Parallel and Distributed Processing Symposium, International (2007)
Long Beach, CA, USA
Mar. 26, 2007 to Mar. 30, 2007
Hideyuki Jitsumoto , Tokyo Institute of Technology, 2-12-1 Ookayama, Meguro-ku, Tokyo, 152-8552 JAPAN. firstname.lastname@example.org
Toshio Endo , Tokyo Institute of Technology, 2-12-1 Ookayama, Meguro-ku, Tokyo, 152-8552 JAPAN. email@example.com
Satoshi Matsuoka , Tokyo Institute of Technology, 2-12-1 Ookayama, Meguro-ku, Tokyo, 152-8552 JAPAN; National Institute of Informatics, 2-1-1 Hitotsubashi, Chiyoda-ku, Tokyo, 101-8430 JAPAN. firstname.lastname@example.org
Long-running MPI applications on clusters and grids that are prone to node and network failures, motivates the use of fault tolerant MPI implementations. However, previous fault tolerant MPIs lack the ability to allow the user to easily choose appropriate fault recovery strategies acording to the execution environment, independent of the application codesrather, the user often had to hard-code restoration strateties in accordance to diverse sets of fault patterns, which could be numerous: for instance, if the fault is transient to a particular process, we merely have to restart the process on the same computing node; on the other hand, if the fault is due to repetitive hardware unreliability, we must migrate the process to a new node in its recovery.
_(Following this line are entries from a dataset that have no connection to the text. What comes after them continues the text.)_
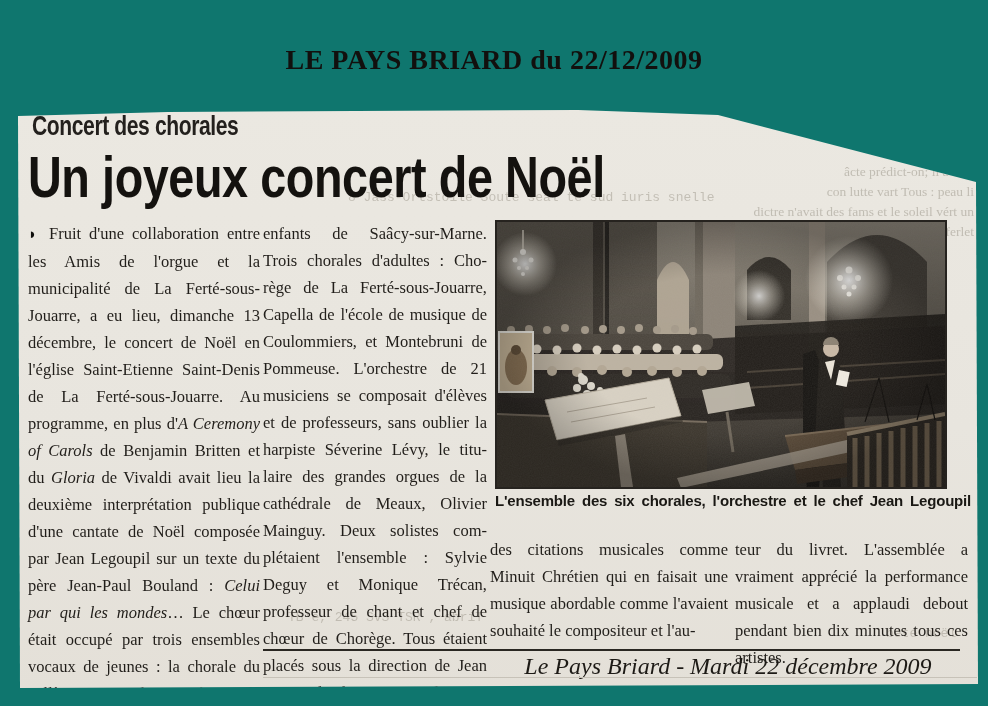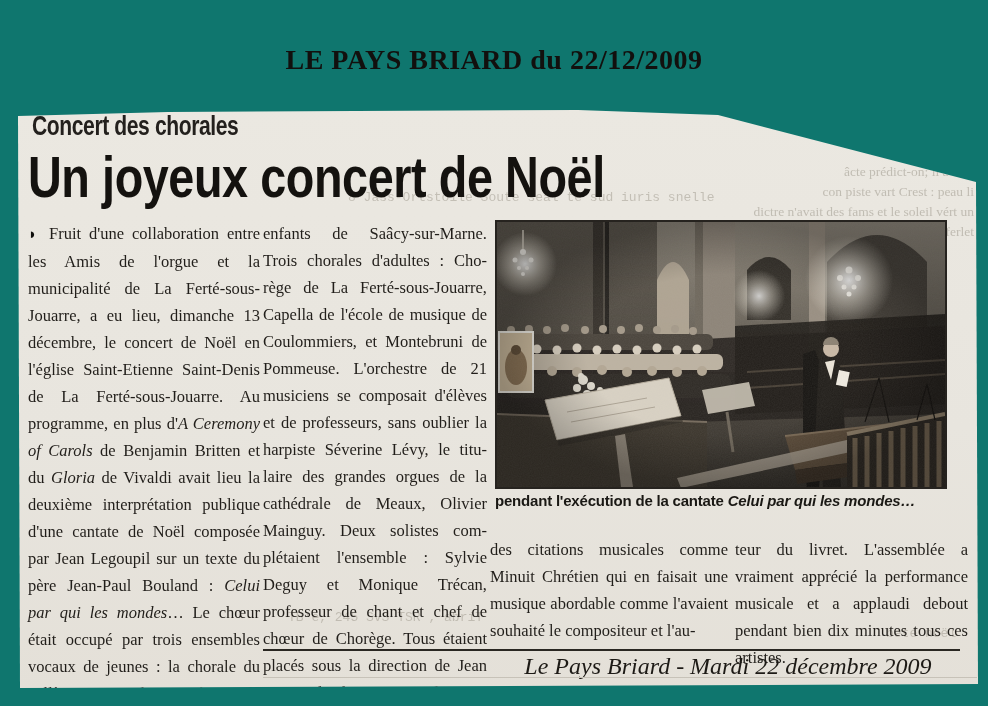"con piste vart Crest :" div { text: piste vart Crest -> lutte vart Tous }
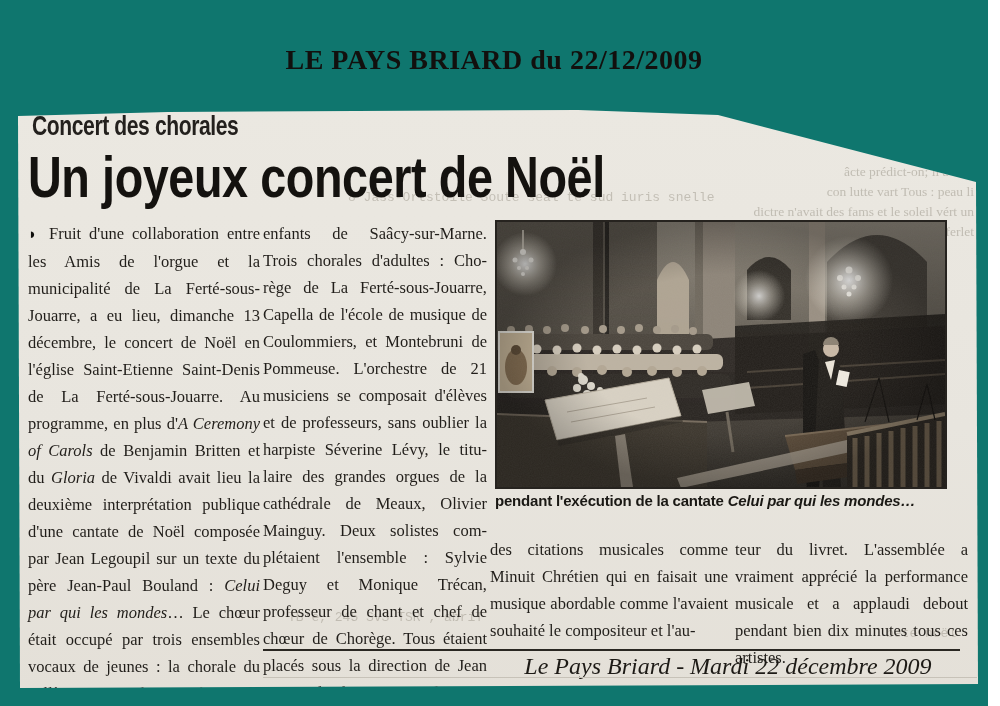"L'ensemble des six chorales, l'orchestre" div.cap-line1 { html: none -> <div>L'ensemble des six chorales, l'orchestre et le chef Jean Legoupil</div> }
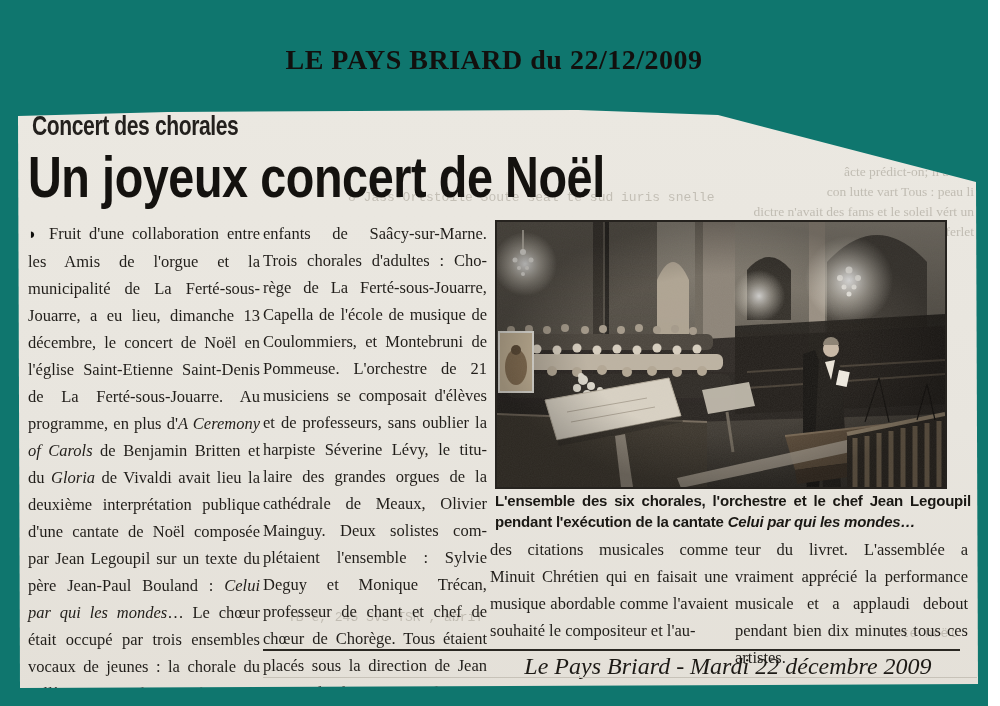"pendant l'exécution de la cantate" div { html: <div><span>pendant l'exécution de la cantate </span><i>Celui par qui les mondes…</i></div> -> none }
ABARIS is our new Fault/Recovery model aware component framework for MPI, where users can customize MPI fault detection and recovery algorithms according to their application and execution environmental requirements by merely selecting appropriate fault/recovery components, independent of the application code. Currently, the ARA-BIS framework prototype is implemented on top of MPICH-P4MPD. Preliminary evaluation of the prototype using NPB on our MPI fault simulator demonstrates that overhead compared to the original MPICH-P4MPD is almost negligible (less than 1%) under normal execution, and when faults occur, appropriate selections and pairings of fault model and recovery method components for corresponding to the execution environment is significant to the overall execution time.
H. Jitsumoto, T. Endo and S. Matsuoka, "ABARIS: An Adaptable Fault Detection/Recovery Component Framework for MPIs," 2007 IEEE International Parallel and Distributed Processing Symposium(IPDPS), Rome, 2007, pp. 413.